Definition of Income. The survey provides information on pre-tax cash income from a variety of sources. These sources include (1) money wages or salary; (2) net income from nonfarm self-employment; (3) net income from farm self-employment; (4) Social Security or railroad retirement; (5) Supplemental Security Income; (6) public assistance or welfare payments; (7) interest (on savings or bonds); (8) dividends, income from estates or trusts, or net rental income; (9) veterans’ payment or unemployment and workmen’s compensation; (10) private pensions or government employee pensions; and (11) alimony or child support, regular contributions from persons not living in the household and other periodic income. The data on income do not include post-tax income, income from capital gains or such non-cash benefits as food stamps, school lunches or housing subsidies. In addition, the income measures used in this report have been converted to real 1998 dollars using the CPI-UX1 as the appropriate price deflator.

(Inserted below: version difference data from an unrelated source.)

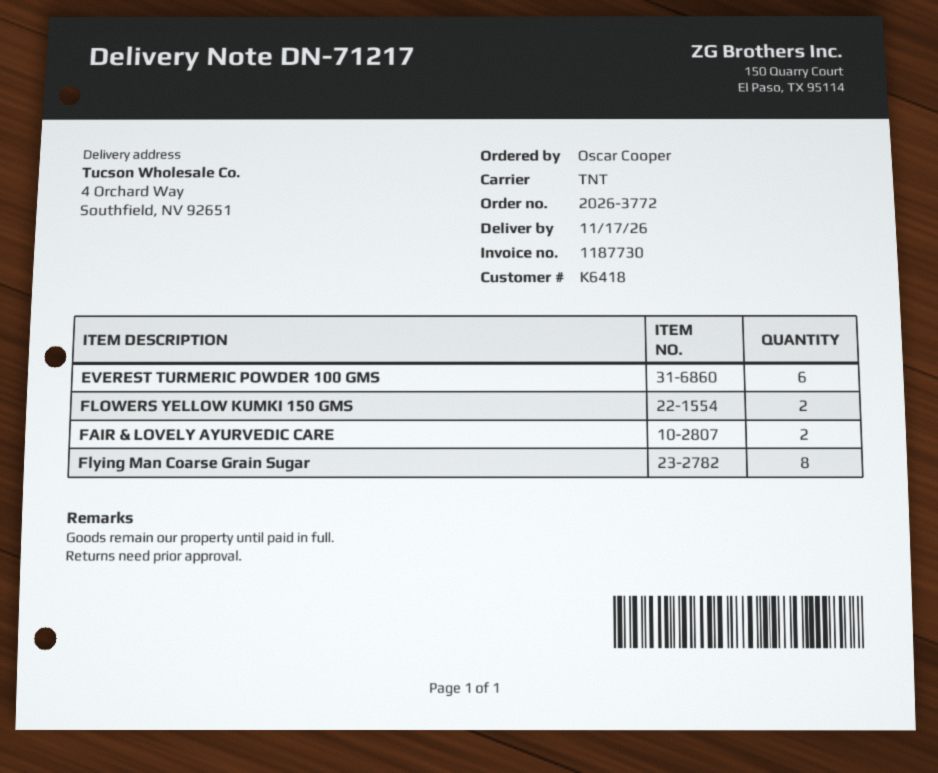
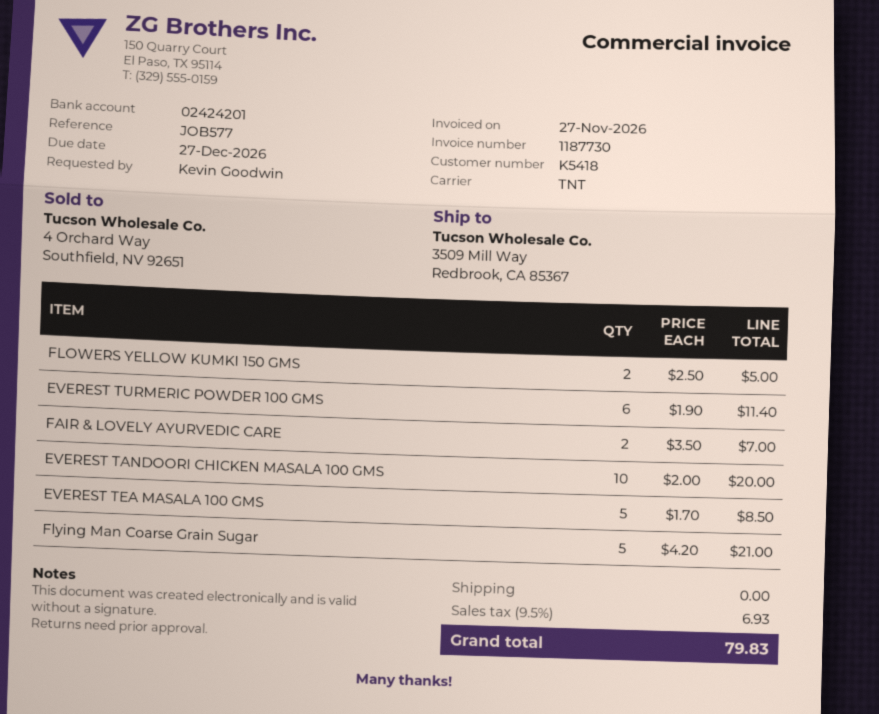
customer number: K6418 -> K5418
ordered by: Oscar Cooper -> Kevin Goodwin
ship to: 4 Orchard Way, Southfield, NV 92651 -> 3509 Mill Way, Redbrook, CA 85367
Flying Man Coarse Grain Sugar: 8 -> 5
EVEREST TANDOORI CHICKEN MASALA 100 GMS: none -> 10
EVEREST TEA MASALA 100 GMS: none -> 5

Definition of Family Income. The level of analysis is the family. Rather than use census-defined family income, this report sums individual incomes for persons included in the same family. Persons are grouped together as one family if they are related and living in the same housing unit. For instance, a married couple and relatives with whom they live, such as an elderly mother or a grown child with a spouse and child, are counted as one family. The incomes of each of these members would be included in the summation of that family’s income. Unrelated individuals living together count as separate families. Examples of this situation are an unmarried couple living together each with their children from previous relationships, and three single, unrelated individuals living together as roommates, which would be counted as two and three families, respectively. The only case in which an unrelated individual is included in a family is that of a child under the age of 18 living with an unrelated family or adult individual.
Although this definition allows for families of various sizes, the income measures have been adjusted to represent a family of four.(2) This is done using poverty-line estimates for the various family sizes. Total family income is divided by the poverty line for that family size and then multiplied by the poverty line for a family of four. This family-size correction reflects economies of scale in consumption enjoyed by people who live in larger families. Therefore families of different sizes with the same income will have different levels of adjusted family income. For example, the US poverty scales imply that a family of four requires about twice, rather than four times, the income of a single individual to be equally well off.
Treatment of Top-coded Variables. Total personal income is made up of income from earnings and from non-earned sources. In several years these sources of income would be top-coded to protect the privacy of survey respondents and help ensure anonymity. For instance, in 1977 "earnings from wage and salary" was top-coded at $50,000. If a respondent reported a value for this category that was equal to or exceeded $50,000, the reported value would be $50,000. Top-codes have changed over time. Increasing the magnitude of the top-code can increase measured income inequality even when the true underlying distribution of income does not change. Other complications arise from the simple fact that top-coding can mask changes in the measure of income inequality caused by the extremes of the income distribution.(3)
To limit biases in measures of inequality due to changing top codes, the percentage top-coded was standardized across every year. Using total personal income, a person’s income is counted as top-coded if it exceeds the top reported value for "earnings from wage and salary." The top-code value for "earnings from wage and salary" was $50,000 from 1976 to 1981. It changed to $75,000 from 1982 to 1984, $99,999 from 1985 to 1995 and $150,000 from 1996 to 1999. All income values greater than these levels for the appropriate years were counted as top-coded. The percentage of incomes top-coded using this method was calculated for each year of the sample. To ensure a consistent distribution of top-coded incomes for the 20-year period, the highest calculated percentages, which were 1.4 percent at the state level and 1.7 percent for the United States, were used to determine the proportion of incomes to be top-coded in every year. Therefore, the 98.6 income percentile for Kentucky and the 98.3 income percentile for the United States for each year were used as the "cutoff" incomes for that year and all incomes greater than those values were set equal to those values at the respective levels of analysis. These maximum amounts of top-coded incomes both occurred in 1995.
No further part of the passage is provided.